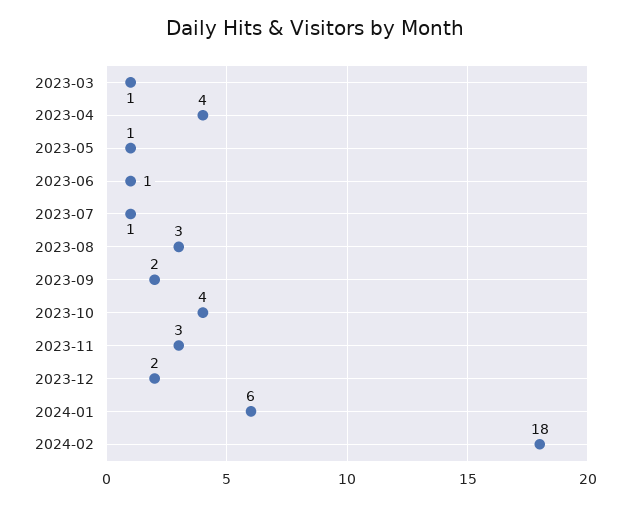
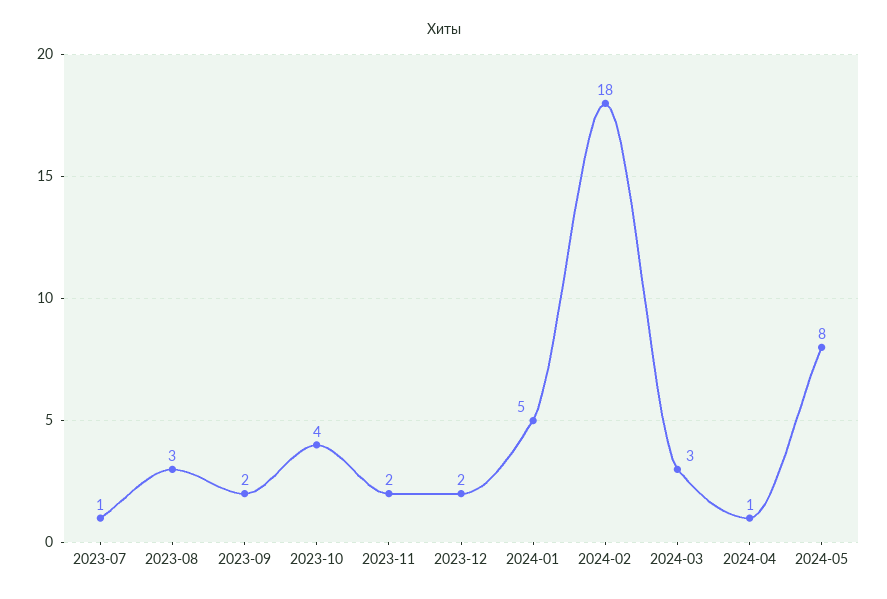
2023-03: 1 -> none
2023-04: 4 -> none
2023-05: 1 -> none
2023-06: 1 -> none
2023-11: 3 -> 2
2024-01: 6 -> 5
2024-03: none -> 3
2024-04: none -> 1
2024-05: none -> 8

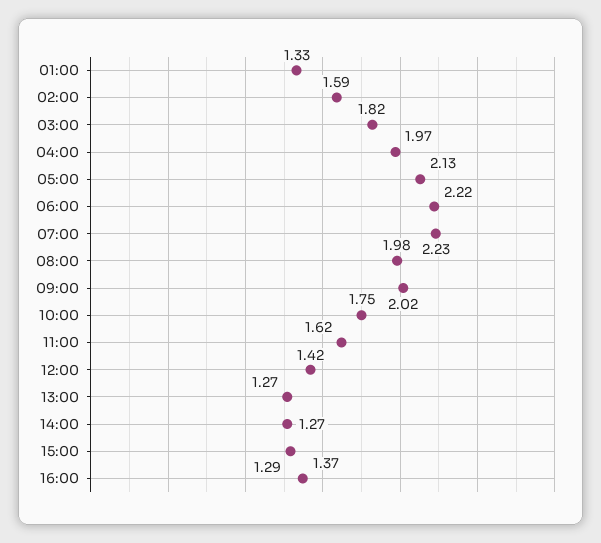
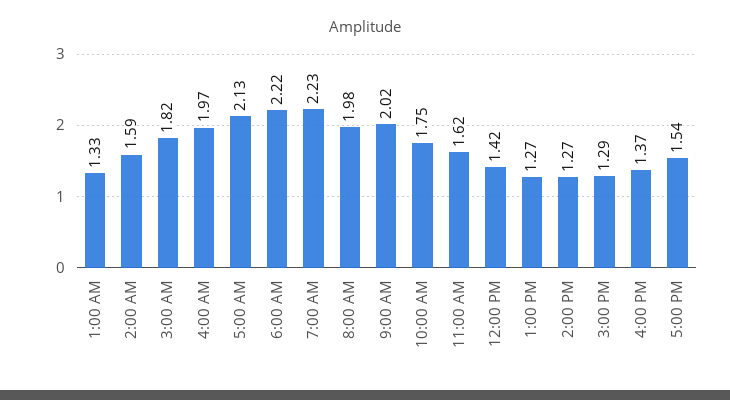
5:00 PM: none -> 1.54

▶ **WHAT YOU WILL DO**: Determine how many lines of the entries hold "none", and reply with that number only.

▶ **WRITTEN REPLY**: 8